Going deep with Accessibility in Soundproof

Development / iOS

When we first released Soundproof we had to make the difficult decision to delay polishing our VoiceOver experience for accessibility users.

We had done some work on this already, but due to the nature of our custom UI elements such as the time scrubber and Count-In screen, the work was too much to complete first time around.

In hindsight, I really would like to have done this for the first release. It seems to be common that developers don’t bother with this until later, if at all, but it is extremely useful as it tells you things about your visual UI that you wouldn’t have considered. In short, it is a great test of your visual design.

We wanted to have a VoiceOver experience that was as polished as our visual UI. I’ve found very little detailed information on making a first-class VoiceOver experience, hence the detail included here.

This is going to be quite long, but it will hopefully provide useful insights into the efforts required to make your apps work really well for VoiceOver users. Those users rock by the way, they are the most helpful beta testers ever.

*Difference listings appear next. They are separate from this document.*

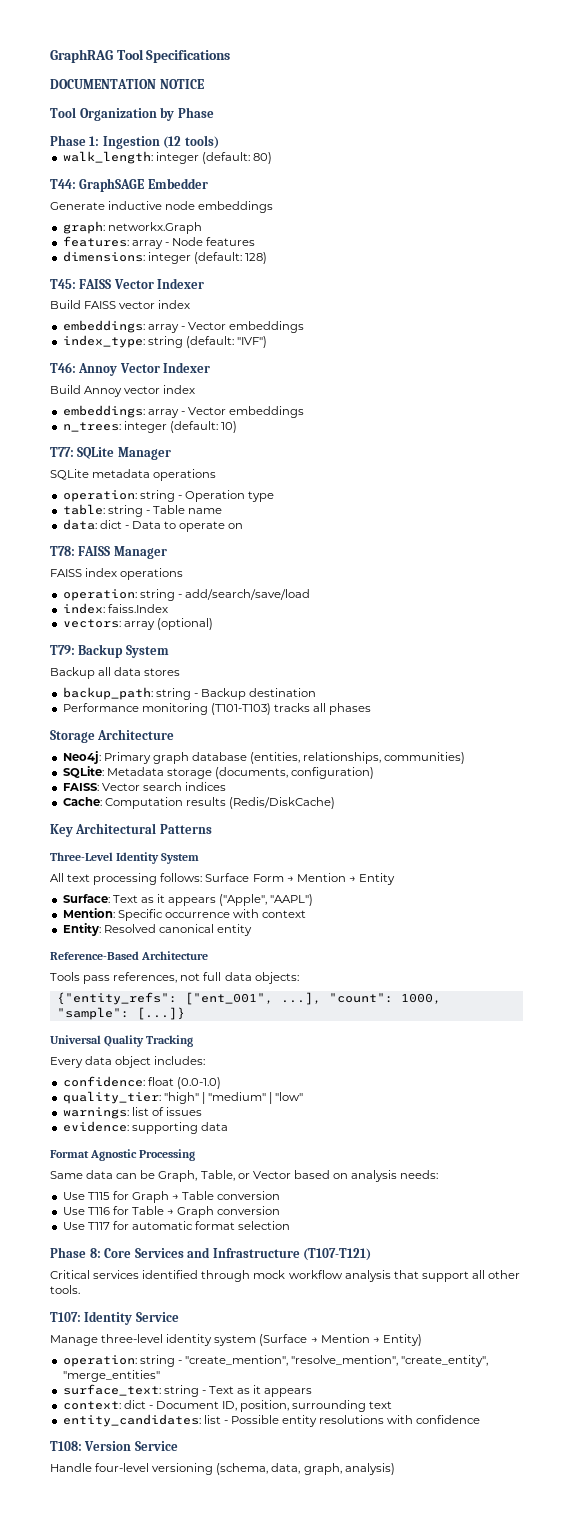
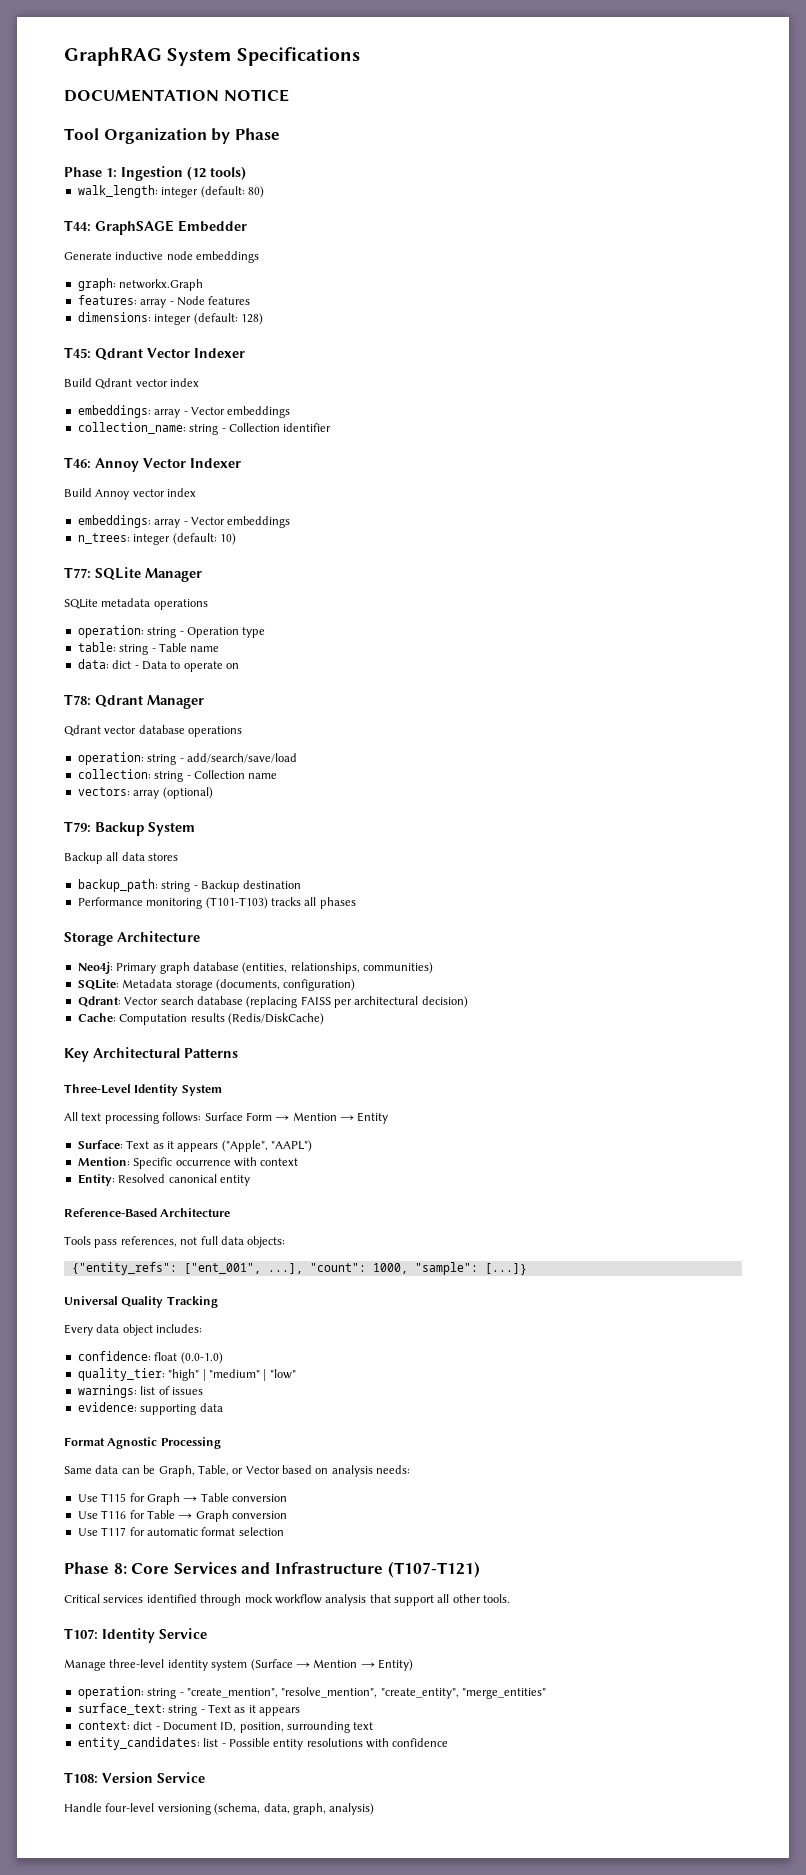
- GraphRAG Tool Specifications
+ GraphRAG System Specifications
- T45: FAISS Vector Indexer
- Build FAISS vector index
+ T45: Qdrant Vector Indexer
+ Build Qdrant vector index
  embeddings: array - Vector embeddings
- index_type: string (default: "IVF")
+ collection_name: string - Collection identifier
- T78: FAISS Manager
- FAISS index operations
+ T78: Qdrant Manager
+ Qdrant vector database operations
- index: faiss.Index
+ collection: string - Collection name
- FAISS: Vector search indices
+ Qdrant: Vector search database (replacing FAISS per architectural decision)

We had some very kind members of the AppleVis forum test the app for us once we had done most of the work. This resulted in some very interesting feedback…

So, what were the problem areas?

“Your app is useless, I cannot get past the intro screen”

This was a fascinating problem, with wide implications. At startup Soundproof shows a single on-boarding screen with some static text and a single “Create a Setlist” button at the bottom.

This is what is displayed visually when users first run the app

What could possibly have gone wrong here? Well some testers could not find the “Create a Setlist” button. There were at least two causes. First, the element read by VoiceOver at the top of the screen is the big “Get Started” heading. That is all it said in VoiceOver, and it was not a tappable item.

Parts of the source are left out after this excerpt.